However the ride to my favourite trail is about 8miles on tarmac and for that i always keep a small pump in my back and increase the pressure a bit. Normally i ride 40psi offroad and up tp 60psi on the road, it does make quite a difference on tarmac.


----------



## jethro10 (7 Mar 2011)

spence said:


> Agree with Muddy, crazy pressures quoted. You'll just be bouncing of any rocks or roots rather than the tyre deforming around then thus gaining grip.
> 
> As him 35psi if running tubes, if tubeless then 25-30psi. On the odd occasion I know there's more tarmac than usual then maybe 40psi. 15 stone by the way.
> 
> If you want to keep going in any conditions then a pair of Trailrakers will get you through.

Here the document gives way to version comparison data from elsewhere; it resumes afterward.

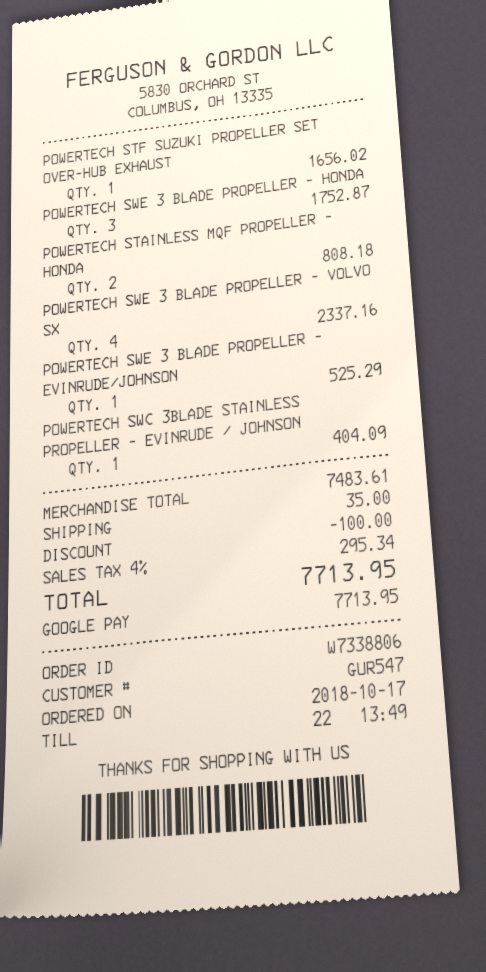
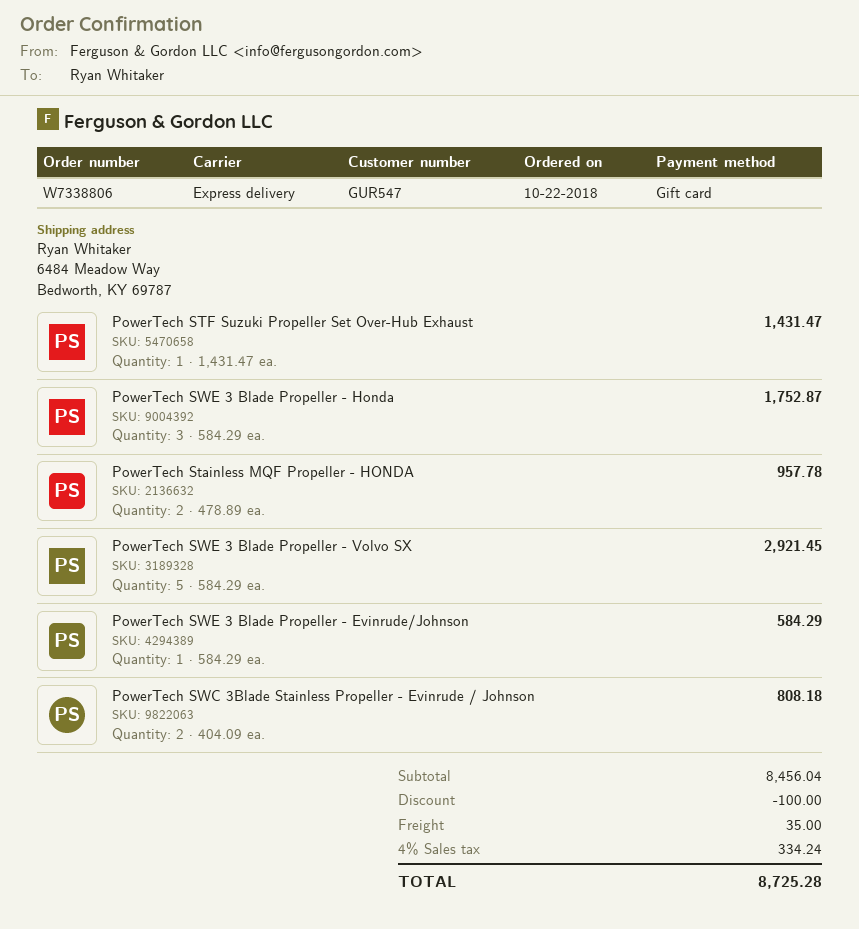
order date: 2018-10-17 -> 2018-10-22
payment method: Google Pay -> gift card
POWERTECH STF SUZUKI PROPELLER SET OVER-HUB EXHAUST: 1 for 1656.02 -> 1 for 1431.47
POWERTECH STAINLESS MQF PROPELLER - HONDA: 2 for 808.18 -> 2 for 957.78
POWERTECH SWE 3 BLADE PROPELLER - VOLVO SX: 4 for 2337.16 -> 5 for 2921.45
POWERTECH SWE 3 BLADE PROPELLER - EVINRUDE/JOHNSON: 1 for 525.29 -> 1 for 584.29
POWERTECH SWC 3BLADE STAINLESS PROPELLER - EVINRUDE / JOHNSON: 1 for 404.09 -> 2 for 808.18
subtotal: 7483.61 -> 8456.04
tax: 4% = 295.34 -> 4% = 334.24
total: 7713.95 -> 8725.28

As I said above, 60R 50F on road, 40R 35F off road. Seems fair enough?





blubb said:


> I do quite a lot of mountainbiking, Mostly mud, gravel and in the wintertime snow. My tire is the "Schwalbe Nobby Nic", which is excellent for mud or gravel.
> 
> However the ride to my favourite trail is about 8miles on tarmac and for that i always keep a small pump in my back and increase the pressure a bit. Normally i ride 40psi offroad and up tp 60psi on the road, it does make quite a difference on tarmac.


Yeah, that's where I am or there abouts, looks like I may compromise on a lightly nobbled front tyre for extra grip and keep my current rear and adjust pressures accordingly for the type of trip.

Jeff


----------



## jethro10 (7 Mar 2011)

Muddy Ground said:


> I'm also not so sure that some MTB tyres are designed for 60psi at all - should have some sort of guide imprinted on the sidewall as to what the maximum is.

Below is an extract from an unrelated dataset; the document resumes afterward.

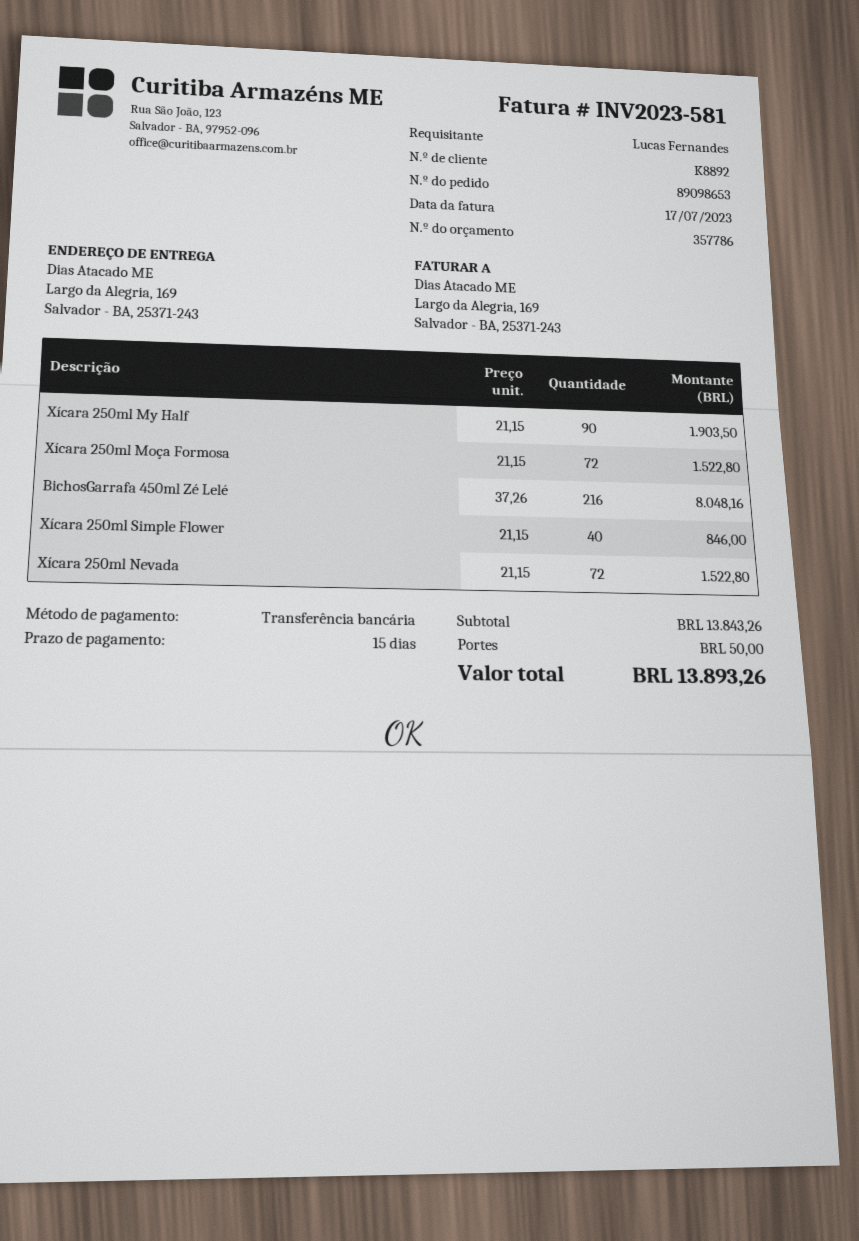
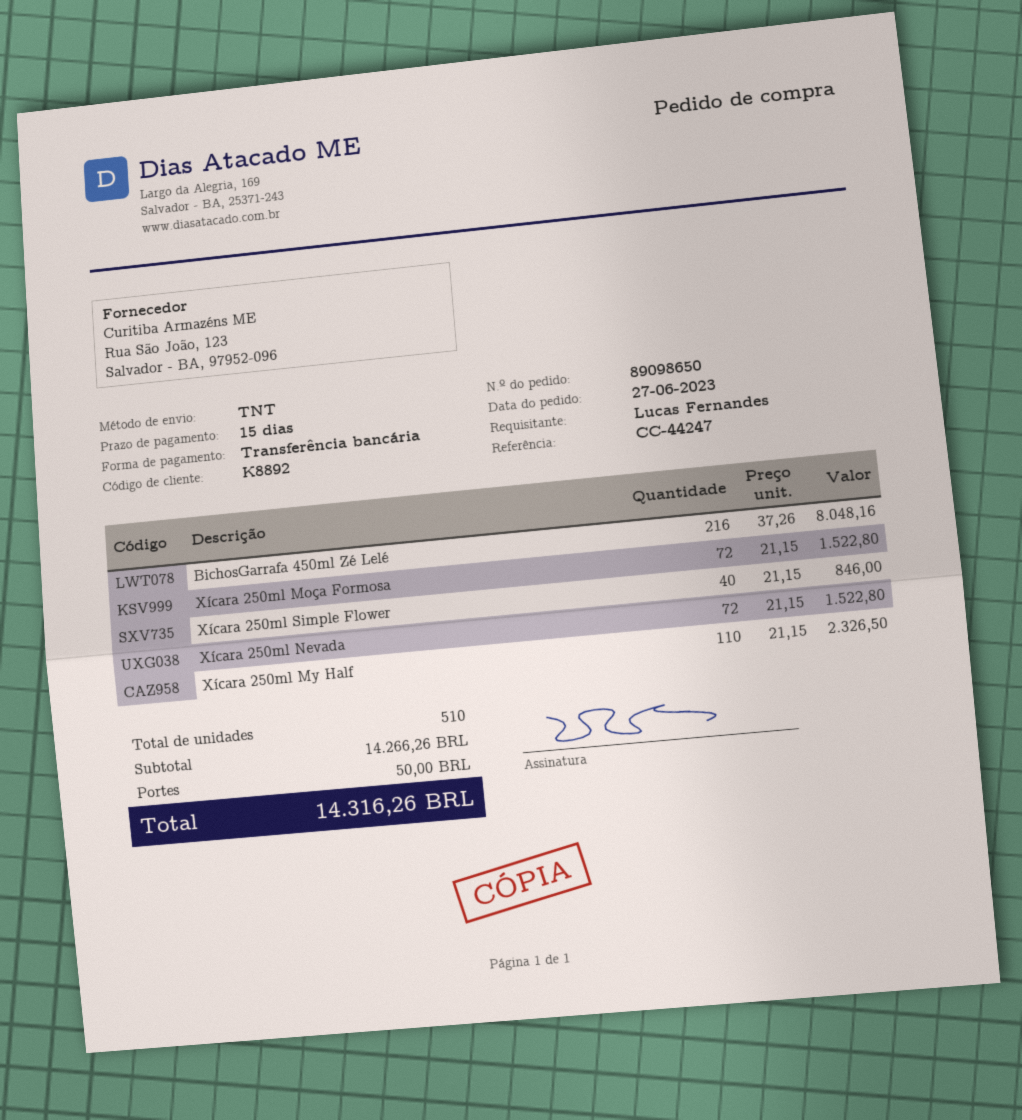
order number: 89098653 -> 89098650
Xícara 250ml My Half: 90 x 21.15 = 1903.50 -> 110 x 21.15 = 2326.50
subtotal: 13843.26 -> 14266.26
total: 13893.26 -> 14316.26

It's the quoted maximum pressure on the sidewall and works great for on-road.

Jeff


----------



## Gixxerman (7 Mar 2011)

I have some Schwalbe marathon cross tyres, which are great.
I wanted something that would be good on trails and bridleways but not sacrafice too much on road as I use roads to link up the bridleways. I found these a very good compromise, and will cope with all but the heaviest of off-road conditions and can still reach 25mph on level roads without much effort.
The p*uncture resistance seems pretty good also (touch wood). I have been on some rough trails without getting a flat (yet!).
I got mine for a very good £15 each from Spa Cycles. However, they sent me the wrong size orginally but refunded my return postage costs by giving me a free inner tube. So if you buy from these guys make sure you stress what size you want, as it seems that they have a bit of a reputation for supplying the wrong items, as it happened to someone else on here as well.


----------



## Muddy Ground (7 Mar 2011)

Add some slime or 80ml Stan's [or other such fluid] into the tubes and you should resolve the thorn issues no worries. [Stan's is lighter and lasts ages.] 

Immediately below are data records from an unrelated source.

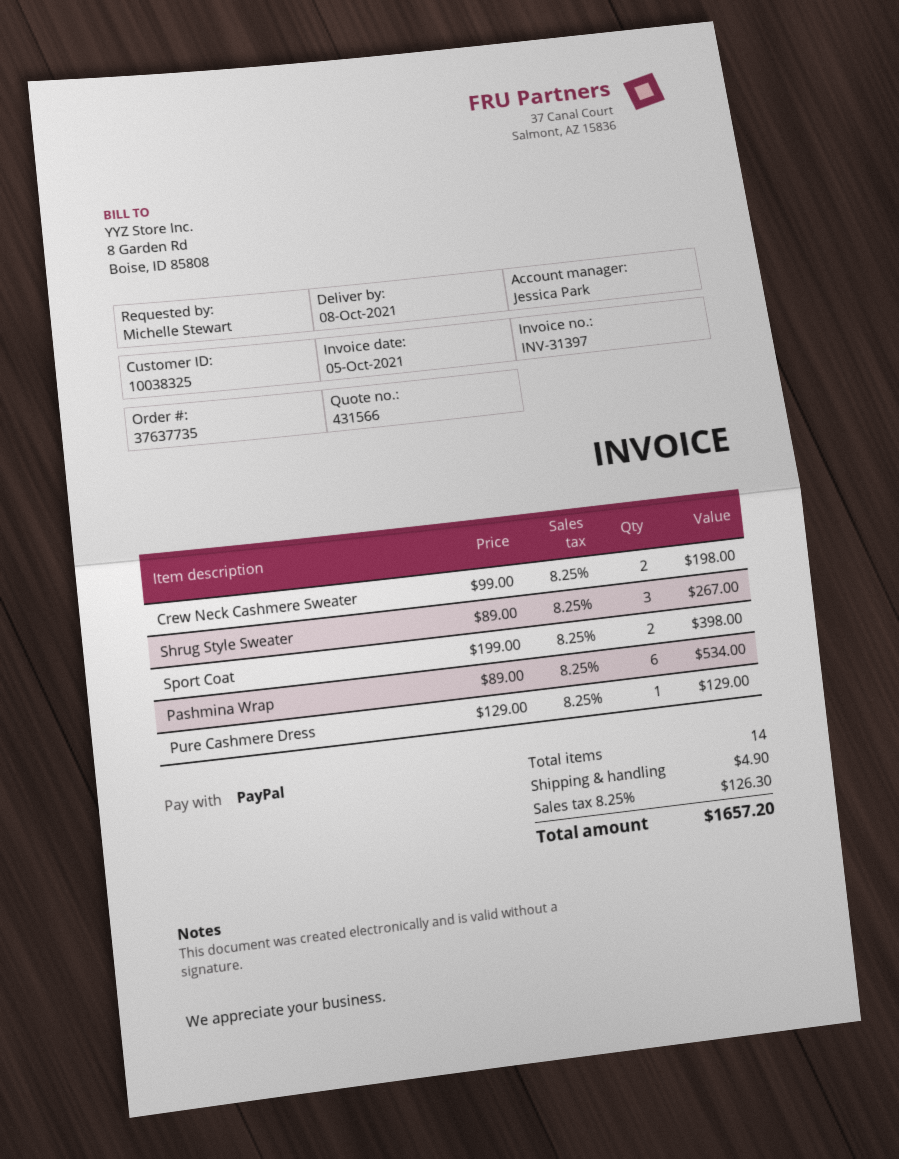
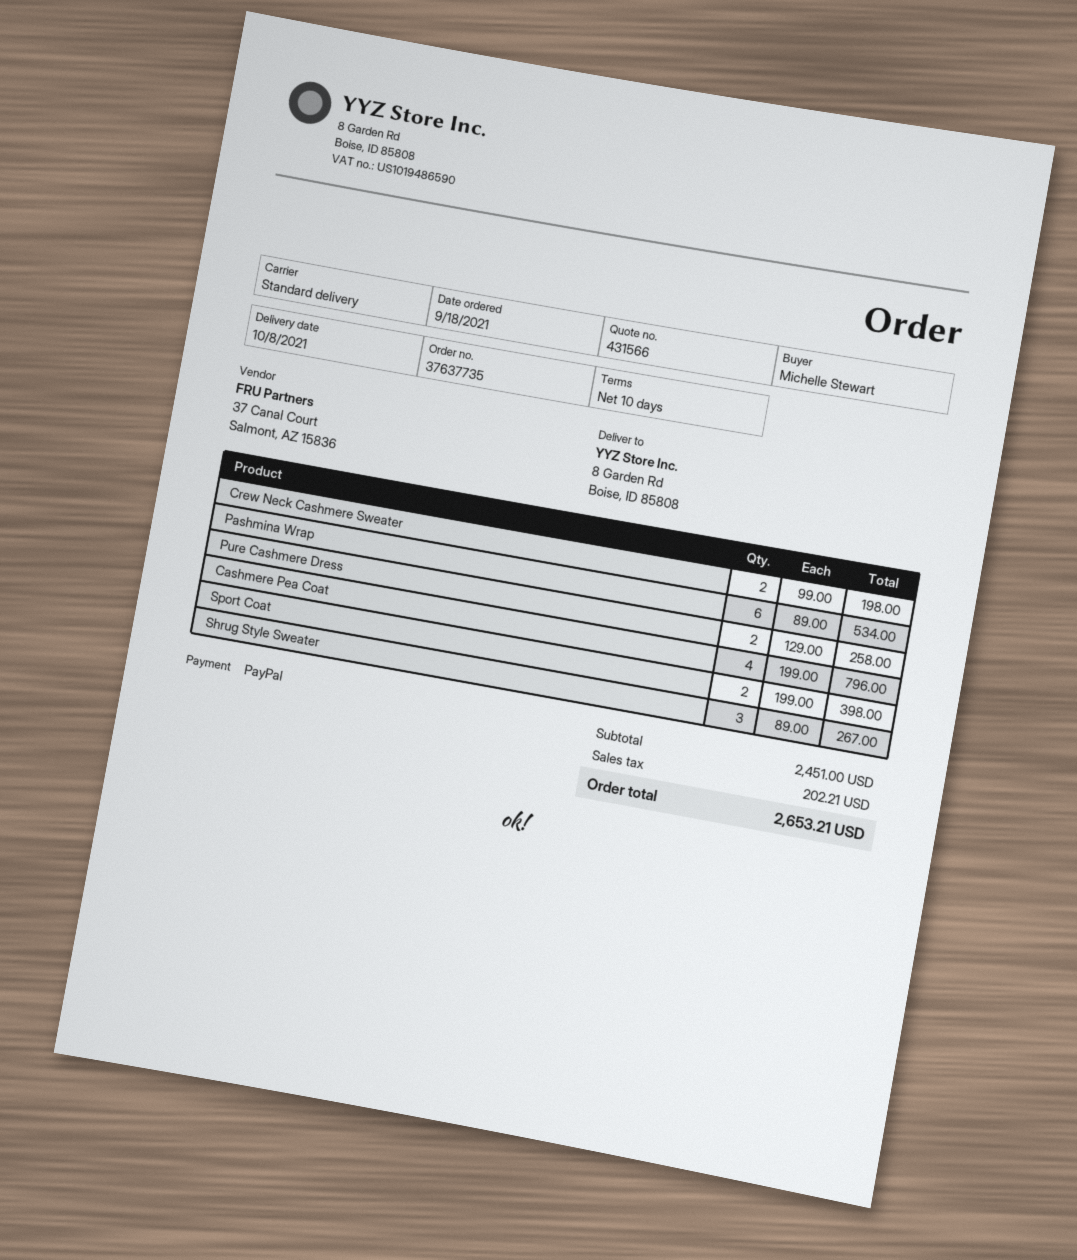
Pure Cashmere Dress: 1 x 129.00 = 129.00 -> 2 x 129.00 = 258.00
Cashmere Pea Coat: none -> 4 x 199.00 = 796.00
shipping: 4.90 -> none
tax: 126.30 -> 202.21
total: 1657.20 -> 2653.21

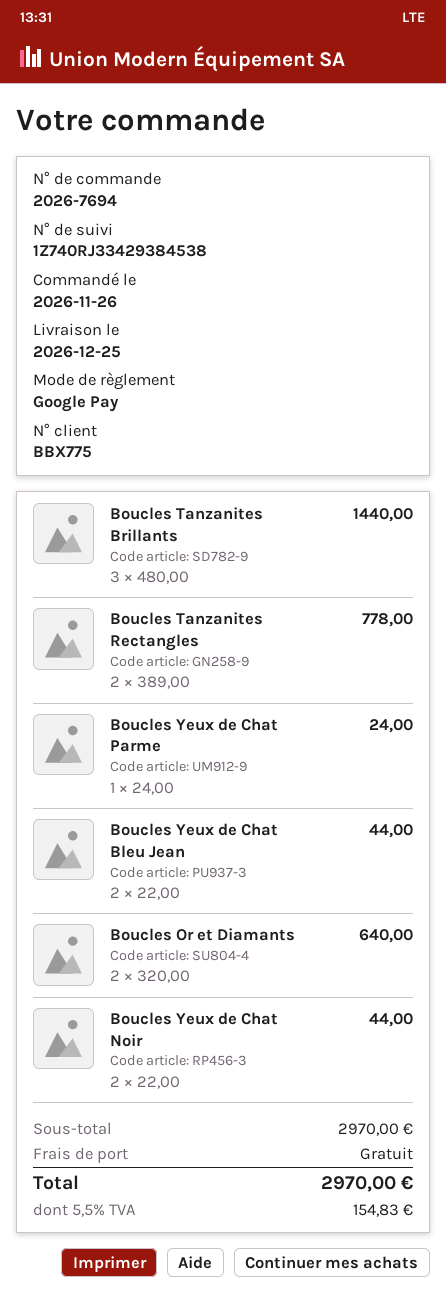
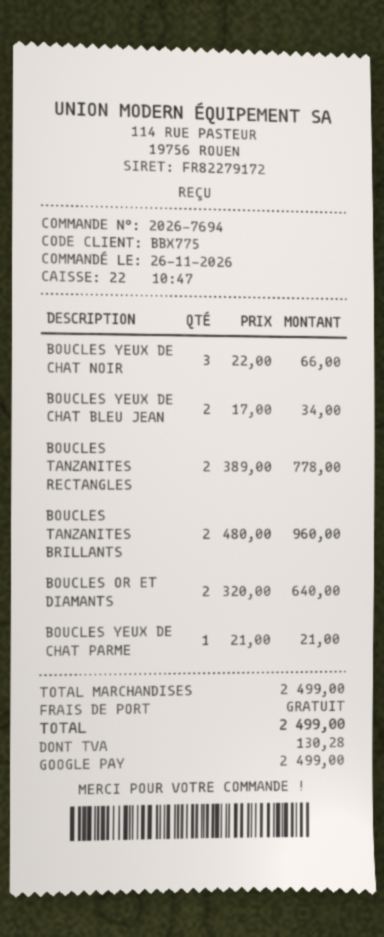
Boucles Tanzanites Brillants: 3 x 480.00 = 1440.00 -> 2 x 480.00 = 960.00
Boucles Yeux de Chat Parme: 1 x 24.00 = 24.00 -> 1 x 21.00 = 21.00
Boucles Yeux de Chat Bleu Jean: 2 x 22.00 = 44.00 -> 2 x 17.00 = 34.00
Boucles Yeux de Chat Noir: 2 x 22.00 = 44.00 -> 3 x 22.00 = 66.00
subtotal: 2970.00 -> 2499.00
tax: 154.83 -> 130.28
total: 2970.00 -> 2499.00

www.muddyground.blogspot.com


----------



## jethro10 (17 Mar 2011)

Well I had a happy ending, I forgot I had a pair of wheels from my wifes bike - pre upgrade in the loft, I found 2 disks, and my (excellently good) mate gave me a Schwalbe Racing Ralph and a Schwlabe nobby nic tyre - both nearly brand new.
I bought a rear cassete with the same teeth count as my current one - £18 and set it all up last night.

Swaps over perfectly and all aligned. so now I have lighweight wheels for XC with easier rolling tread, and Knobblies on cheaper stronger wheels for playing around, all for £18

Jeff


----------